▶ [What to produce]:
Find the lines below that include the word "print" and state how many there are, adding nothing.
═══
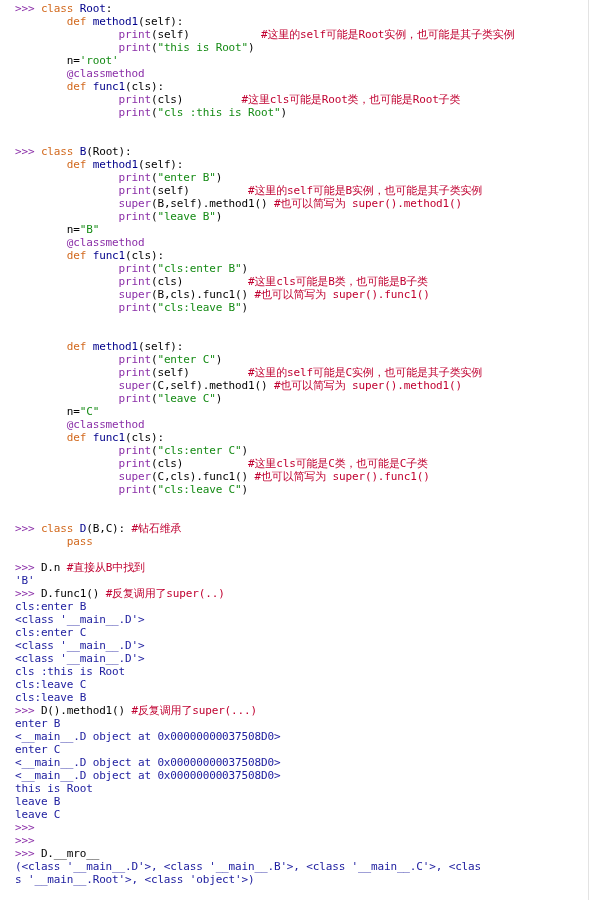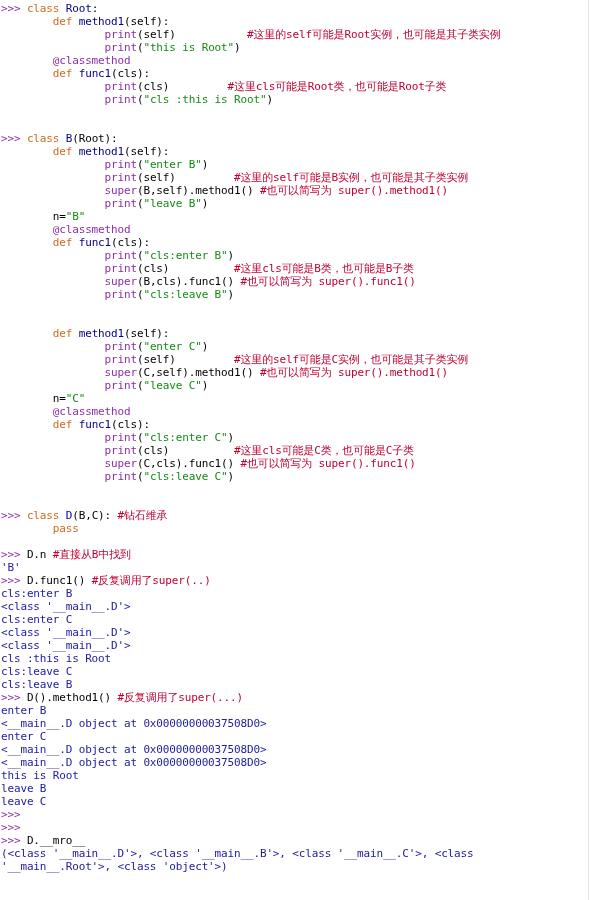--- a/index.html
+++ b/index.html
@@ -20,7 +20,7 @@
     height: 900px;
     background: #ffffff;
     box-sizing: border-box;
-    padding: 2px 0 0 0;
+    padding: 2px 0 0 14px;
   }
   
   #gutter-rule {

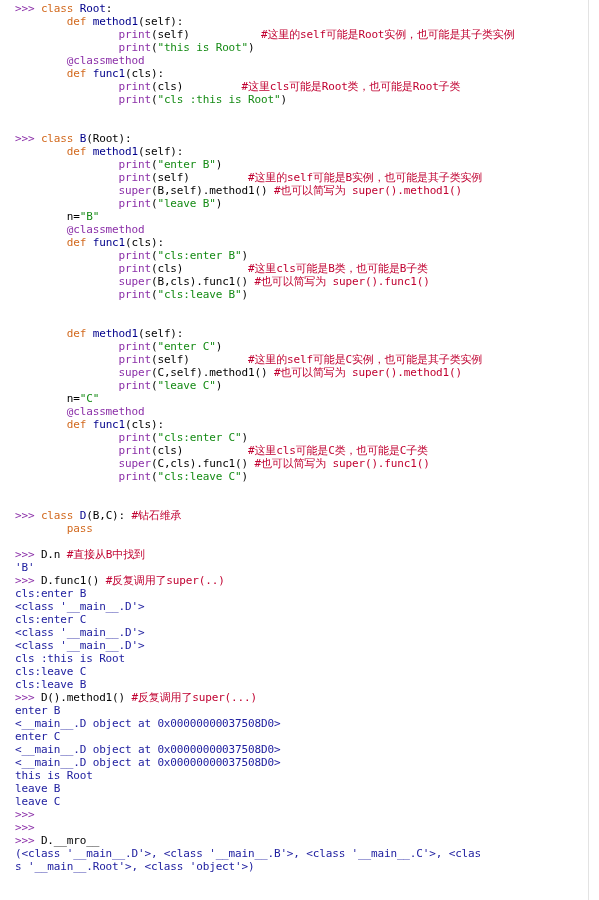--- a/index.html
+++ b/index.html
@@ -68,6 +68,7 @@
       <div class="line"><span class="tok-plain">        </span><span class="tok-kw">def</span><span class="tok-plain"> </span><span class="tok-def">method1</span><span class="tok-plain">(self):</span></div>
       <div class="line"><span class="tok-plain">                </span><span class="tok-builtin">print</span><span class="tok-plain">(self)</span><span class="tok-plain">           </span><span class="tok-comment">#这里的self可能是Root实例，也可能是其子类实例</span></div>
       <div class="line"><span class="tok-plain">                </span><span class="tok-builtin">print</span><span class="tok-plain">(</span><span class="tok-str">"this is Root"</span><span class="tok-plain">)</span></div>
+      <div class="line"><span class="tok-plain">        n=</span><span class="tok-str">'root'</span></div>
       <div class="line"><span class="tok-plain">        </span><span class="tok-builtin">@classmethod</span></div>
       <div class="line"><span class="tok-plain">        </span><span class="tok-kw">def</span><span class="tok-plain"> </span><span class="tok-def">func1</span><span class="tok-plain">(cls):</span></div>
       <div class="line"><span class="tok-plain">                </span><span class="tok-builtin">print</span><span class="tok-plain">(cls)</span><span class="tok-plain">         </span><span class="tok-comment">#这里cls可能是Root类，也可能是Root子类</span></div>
═══
▶ [Problem solution]:
3